Conheci o Cláudio há cerca de quarenta anos, quando, no final da década de setenta, o professor de história do ensino secundário, e no âmbito de uma aula, nos levou a conhecer as escavações que então se tinham iniciado junto ao Castelo de Mértola. Recordo-me de ver aquela figura de cabelo meio encaracolado, meio desarranjado e olhar penetrante, e que rapidamente se abeirou de nós querendo saber de onde éramos e porque estávamos ali.

Estava então longe de imaginar que passados dois anos iria, eu próprio, e no âmbito do então programa OTJ – Ocupação Temporária de Jovens, e com outros jovens de todo o concelho, integrar aquela equipa de escavações onde participavam jovens universitários, gente da cidade, nomeadamente alunos do Cláudio.
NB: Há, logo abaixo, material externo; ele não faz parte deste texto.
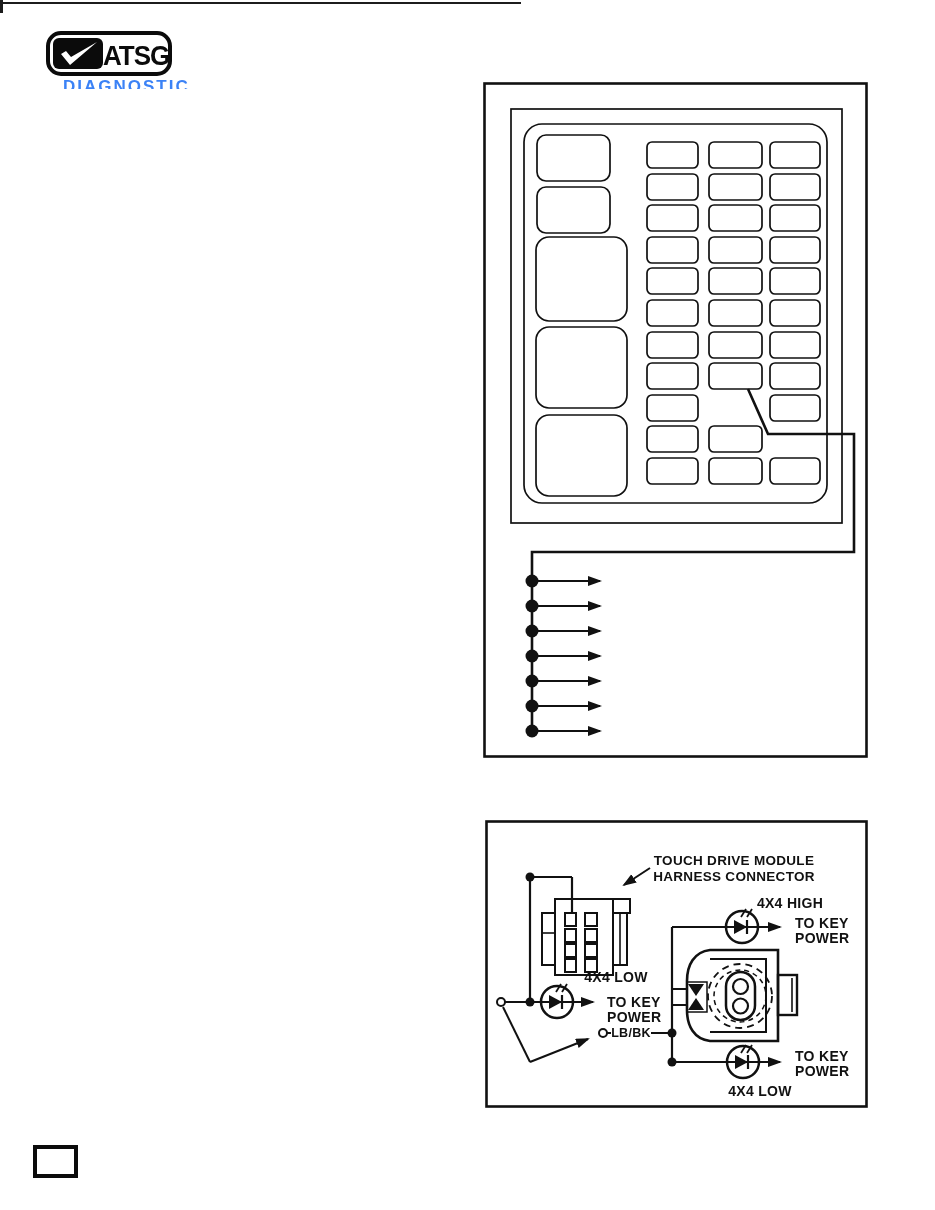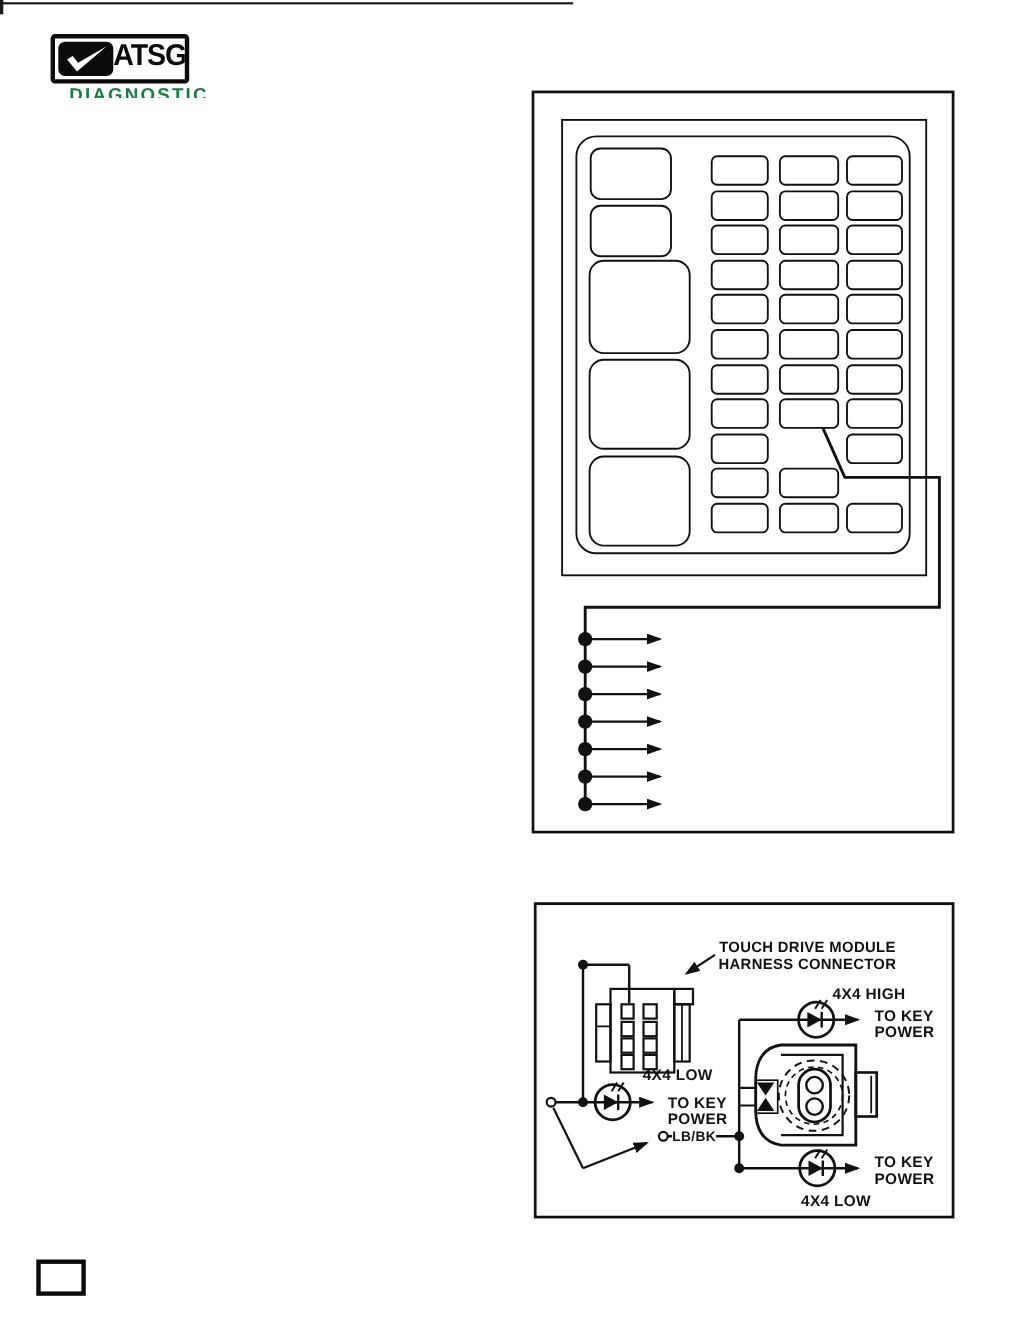--- a/index.html
+++ b/index.html
@@ -18,8 +18,8 @@
   .logo{
     position:absolute;left:46px;top:31px;
     width:118px;height:37px;
-    border:4px solid #0b0b0b;border-radius:4px;
-    display:flex;align-items:flex-start;background:#fff;
+    border:4px solid #0b0b0b;border-radius:15px;
+    display:flex;align-items:flex-end;background:#fff;
     overflow:hidden;
   }
   .logo-check{

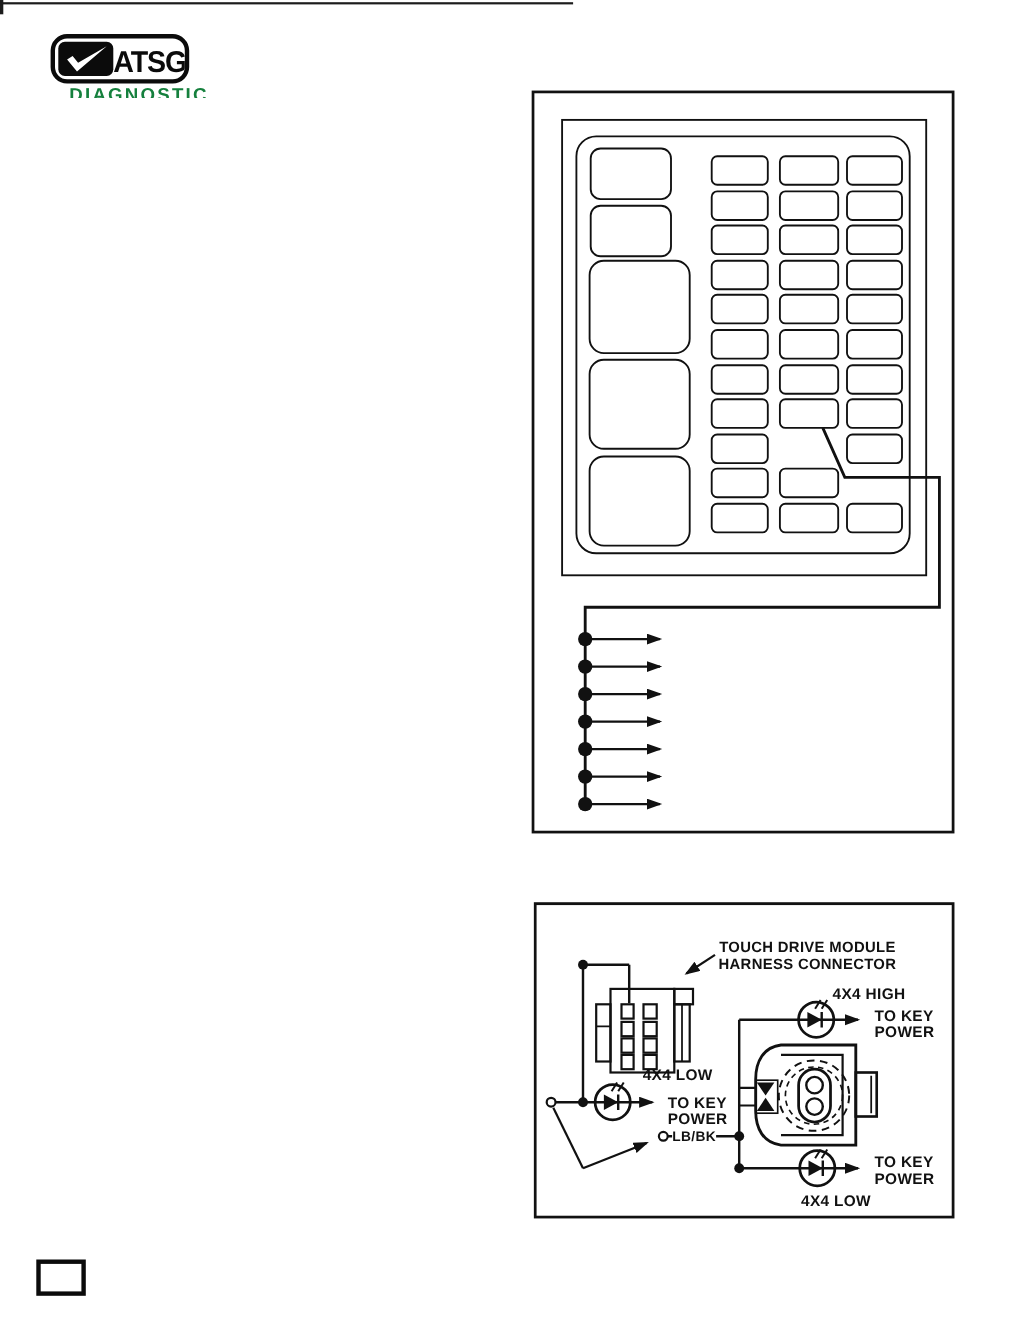--- a/index.html
+++ b/index.html
@@ -40,7 +40,7 @@
   }
   .tagline{
     font-weight:bold;font-size:17px;letter-spacing:2px;
-    color:#15803d;line-height:17px;white-space:nowrap;
+    color:#3b82f6;line-height:17px;white-space:nowrap;
   }
 
   .fig{position:absolute;}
No plano pessoal foi uma experiência única. Não tanto pela arqueologia em si mesma, mas sobretudo pelo cruzamento de vivências, convívio e camaradagem que durante os meses de verão se estabeleciam entre dois mundos. O rural e o urbano.
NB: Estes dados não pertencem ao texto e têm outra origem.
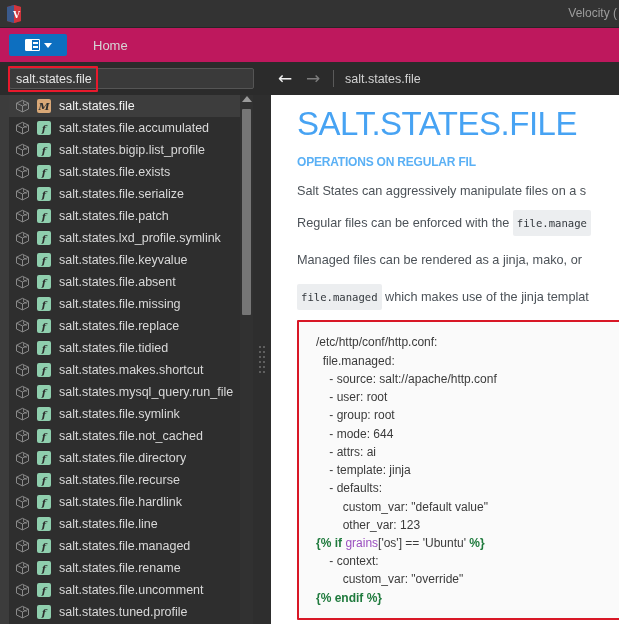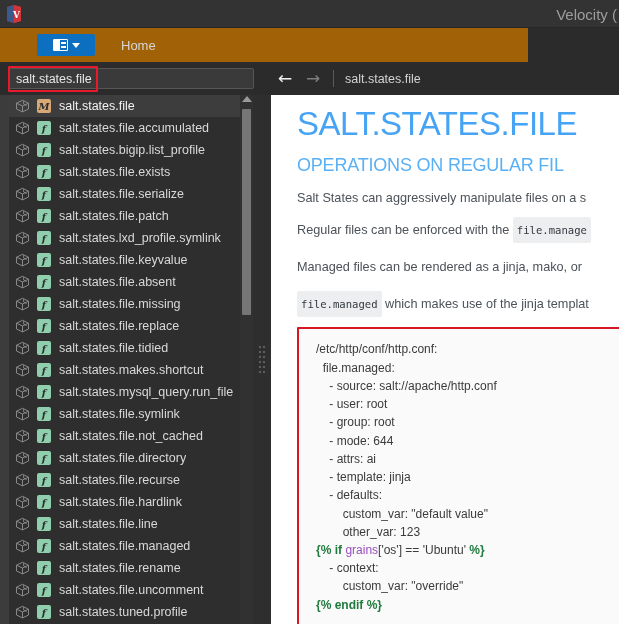--- a/index.html
+++ b/index.html
@@ -41,7 +41,7 @@
     position: absolute;
     right: 2px;
     top: 6px;
-    font-size: 15px;
+    font-size: 12px;
     color: #9d9d9d;
     white-space: nowrap;
     font-family: "Liberation Sans", sans-serif;

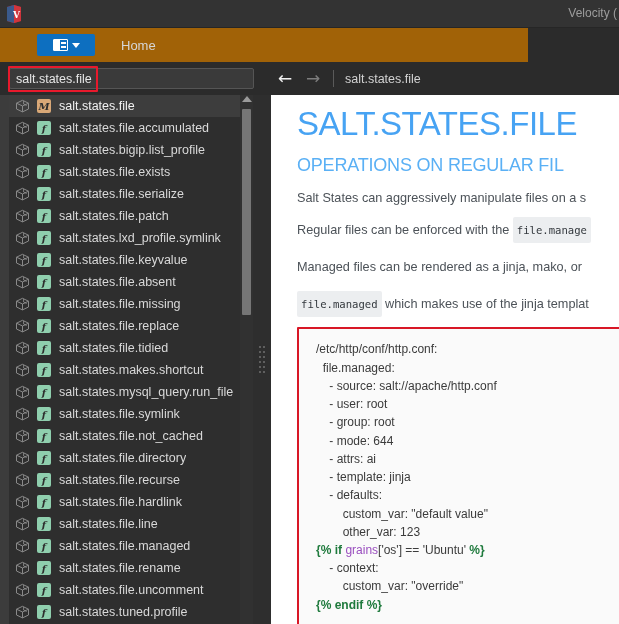--- a/index.html
+++ b/index.html
@@ -51,12 +51,11 @@
   .toolbar {
     position: absolute;
     top: 28px; left: 0;
-    width: 528px;
+    width: 619px;
     height: 34px;
-    background: #a16207;
+    background: #be185d;
     display: flex;
     align-items: center;
-    padding-left: 28px;
   }
   .sidebar-toggle {
     margin-left: 9px;

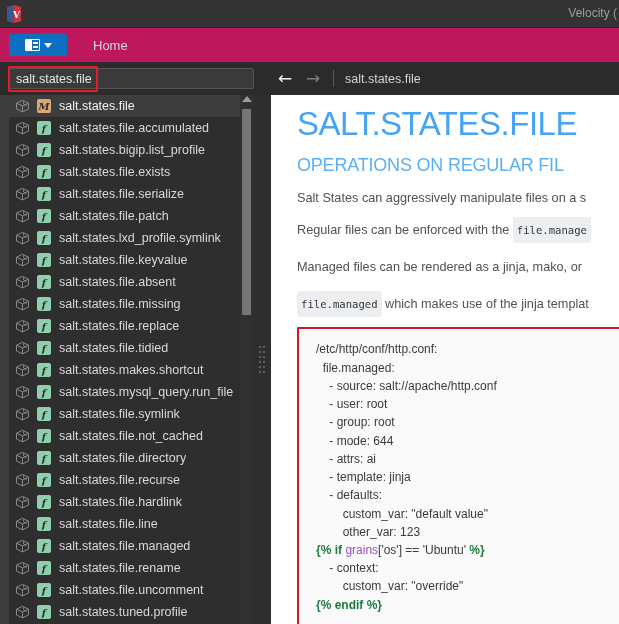--- a/index.html
+++ b/index.html
@@ -311,9 +311,9 @@
   }
   .doc-h2 {
     margin-top: 11px;
-    font-size: 18px;
+    font-size: 12px;
     color: #5ab0f5;
-    font-weight: normal;
+    font-weight: bold;
     white-space: nowrap;
     letter-spacing: -0.2px;
     font-family: "Liberation Sans", sans-serif;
Foi a oportunidade de começar a conhecer melhor a figura fascinante do Claúdio Torres. A sua maneira desconcertante de ver a vida e as coisas. Das mais simples, às mais complexas. O seu constante questionamento de tudo. A tristeza com o rumo do “socialismo real”, ou sua profunda convicção da justeza do “socialismo científico”. Já era então um comunista sem partido. Um sonhador. Mas um sonhador com os pés bem assentes na terra, e que queria fazer acontecer em Mértola uma experiência de desenvolvimento, a partir do local e das gentes da terra, abrangente, sustentada no elemento identitário mais simples e humilde como o caco de cerâmica, ao mais monumental, como o Centro Histórico da vila ou o rio. E conseguiu.
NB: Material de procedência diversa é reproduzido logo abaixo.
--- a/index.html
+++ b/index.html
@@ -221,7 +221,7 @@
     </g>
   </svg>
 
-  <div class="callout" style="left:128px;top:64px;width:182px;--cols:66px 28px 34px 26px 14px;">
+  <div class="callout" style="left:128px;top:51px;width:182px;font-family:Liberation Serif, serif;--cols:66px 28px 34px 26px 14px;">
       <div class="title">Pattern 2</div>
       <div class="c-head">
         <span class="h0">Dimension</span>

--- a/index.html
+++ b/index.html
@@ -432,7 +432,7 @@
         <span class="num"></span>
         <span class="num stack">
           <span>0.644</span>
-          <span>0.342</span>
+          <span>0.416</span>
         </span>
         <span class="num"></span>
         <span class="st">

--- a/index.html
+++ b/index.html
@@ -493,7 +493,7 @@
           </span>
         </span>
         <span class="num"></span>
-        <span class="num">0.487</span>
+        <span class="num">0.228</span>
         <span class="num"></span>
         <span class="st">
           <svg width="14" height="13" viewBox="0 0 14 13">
Na homenagem que o ICOM lhe promoveu na passada sexta-feira, alguém dizia que a experiência de Mértola não é reproduzível para outros territórios. A experiência, nos exatos termos, não será. Mas o que aconteceu neste concelho no último quartel do séc. XX no domínio do desenvolvimento cultural, foi a “pedrada no charco” que sacudiu a academia, os decisores políticos e a sociedade em geral, com o património, nas suas múltiplas dimensões, a assumir-se como um elemento indispensável, e por vezes basilar, na revitalização de muitas localidades e concelhos por esse país fora.

A ideia será nos dias de hoje uma “verdade de la palisse”, na medida em que será quase redundante dizer algo do género. Posso garantir-vos que logo após a revolução de 1974, quando em Mértola não havia eletricidade em nenhuma das mais de cem localidades do concelho, (à exceção da vila e Mina de S. Domingos),e  nalgumas povoações nunca tinha chegado um automóvel porque a “estrada” não o permitia, quando tudo faltava, apostar decisiva e fortemente no património, foi um rasgo de coragem politica e também de lucidez. E tudo isto foi possível, porque ao lado de Claúdio Torres, estava um outro homem excecional: o autarca comunista do município, António Serrão Martins. E juntos fizeram acontecer. O último ajudou a lançar a semente que Cláudio Torres soube fazer germinar.

Estive com o Claúdio no fim de tarde de sexta-feira. Estive lá, não só por seu amigo. Foi também para lhe dizer: obrigado.